Selain itu, kompleksitas rantai pasok minyak sawit membuat sulit untuk melacak asal-usul bahan baku hingga ke perkebunan. Akibatnya, sulit untuk memastikan apakah minyak sawit yang kita konsumsi berasal dari perkebunan yang telah merusak hutan atau melanggar hak-hak masyarakat setempat.
Dalam upaya mengatasi dampak negatif produksi minyak sawit terhadap lingkungan dan sosial, berbagai skema sertifikasi telah bermunculan. Skema ini memberikan label "berkelanjutan" kepada perusahaan atau rantai pasok yang memenuhi kriteria lingkungan dan sosial tertentu. Namun, beragamnya standar dan metode verifikasi yang digunakan membuat tingkat keberlanjutan yang diklaim pun berbeda-beda.
Beberapa negara penghasil minyak sawit terbesar, seperti Indonesia dan Malaysia, telah mengembangkan standar produksi berkelanjutan mereka sendiri. Namun, secara global, Roundtable on Sustainable Palm Oil (RSPO) dianggap sebagai standar yang paling ketat.
Sayangnya, meskipun RSPO telah diakui luas, hanya sekitar seperlima dari minyak sawit dunia yang disertifikasi oleh organisasi ini, dan tidak semua produk tersebut diberi label RSPO.

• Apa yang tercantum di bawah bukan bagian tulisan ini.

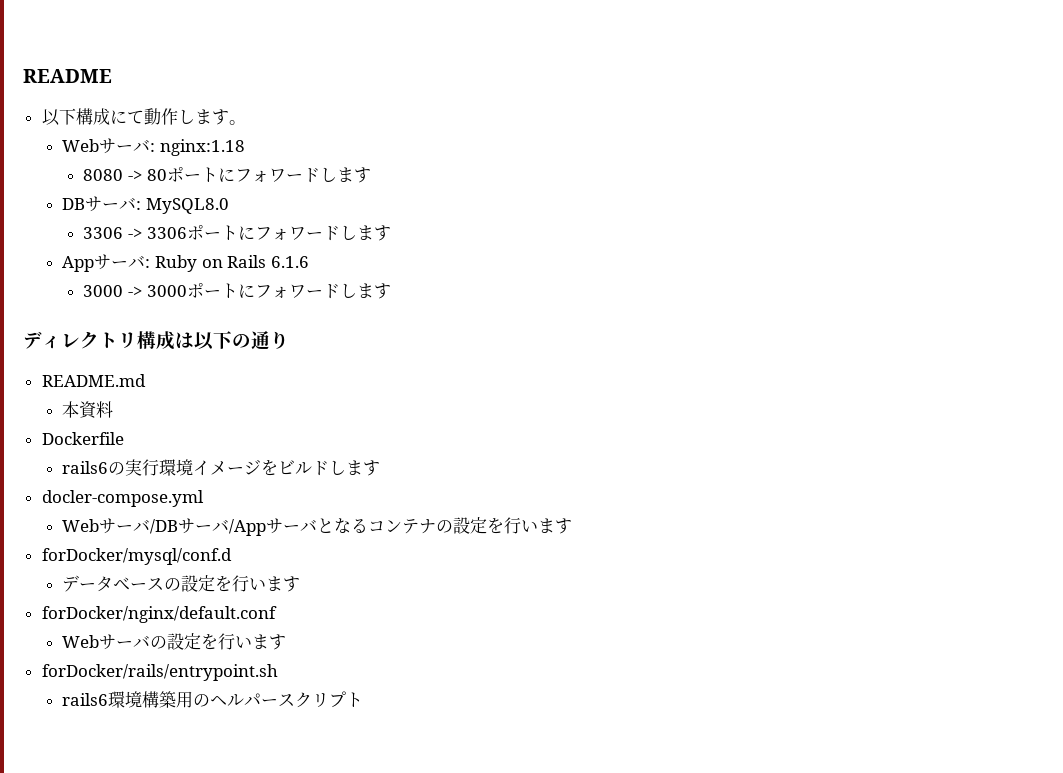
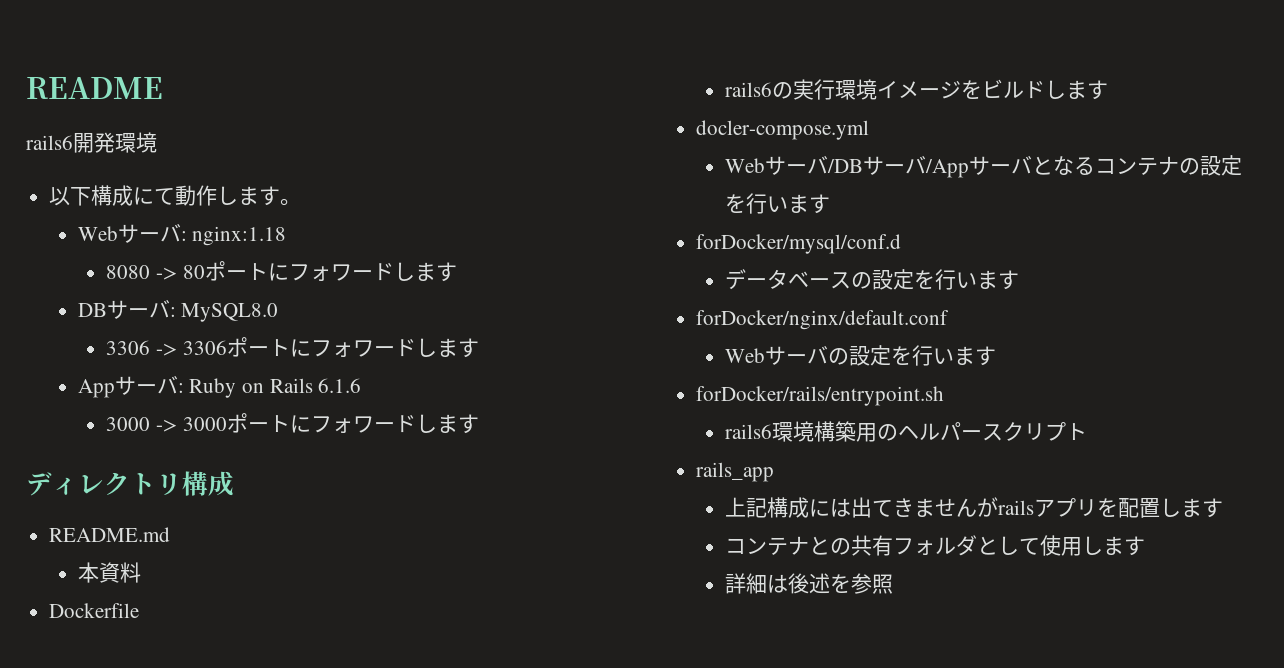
(112, 76) none -> [26,132,157,153] // rails6開発環境
[175,331,289,350] は以下の通り -> (234, 483) none
(364, 700) none -> [696,462,775,482] [724,497,1223,518] [724,535,1145,556] [724,573,893,594] // rails_app // 上記構成には出てきませんがrailsアプリを配置します // コンテナとの共有フォルダとして使用します // 詳細は後述を参照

Beberapa produsen minyak sawit memilih untuk menerapkan praktik yang lebih komprehensif, seperti pertanian regeneratif dan organik. Pendekatan ini berfokus pada pemulihan kesuburan tanah, diversifikasi tanaman, dan penggunaan pupuk organik. Meskipun masih dalam skala kecil, praktik-praktik ini menawarkan potensi besar untuk mengubah industri minyak sawit secara fundamental.
Namun, tidak semua pihak sepakat mengenai efektivitas sertifikasi. Beberapa akademisi dan organisasi non-pemerintah meragukan kekuatan standar sertifikasi dan audit yang ada, bahkan menuduhnya sebagai upaya greenwashing untuk menutupi dampak buruk perusahaan.
Di sisi lain, banyak yang berpendapat bahwa dalam absennya regulasi yang lebih ketat, sertifikasi merupakan alat yang paling efektif untuk mendorong perubahan positif dalam industri minyak sawit.
RSPO telah berhasil mendorong peningkatan praktik industri minyak sawit. Namun, dengan adanya perubahan kebijakan di beberapa negara seperti Uni Eropa, Inggris, dan Amerika Serikat yang mewajibkan penggunaan minyak sawit berkelanjutan, sistem sertifikasi yang ada kemungkinan akan mengalami evolusi.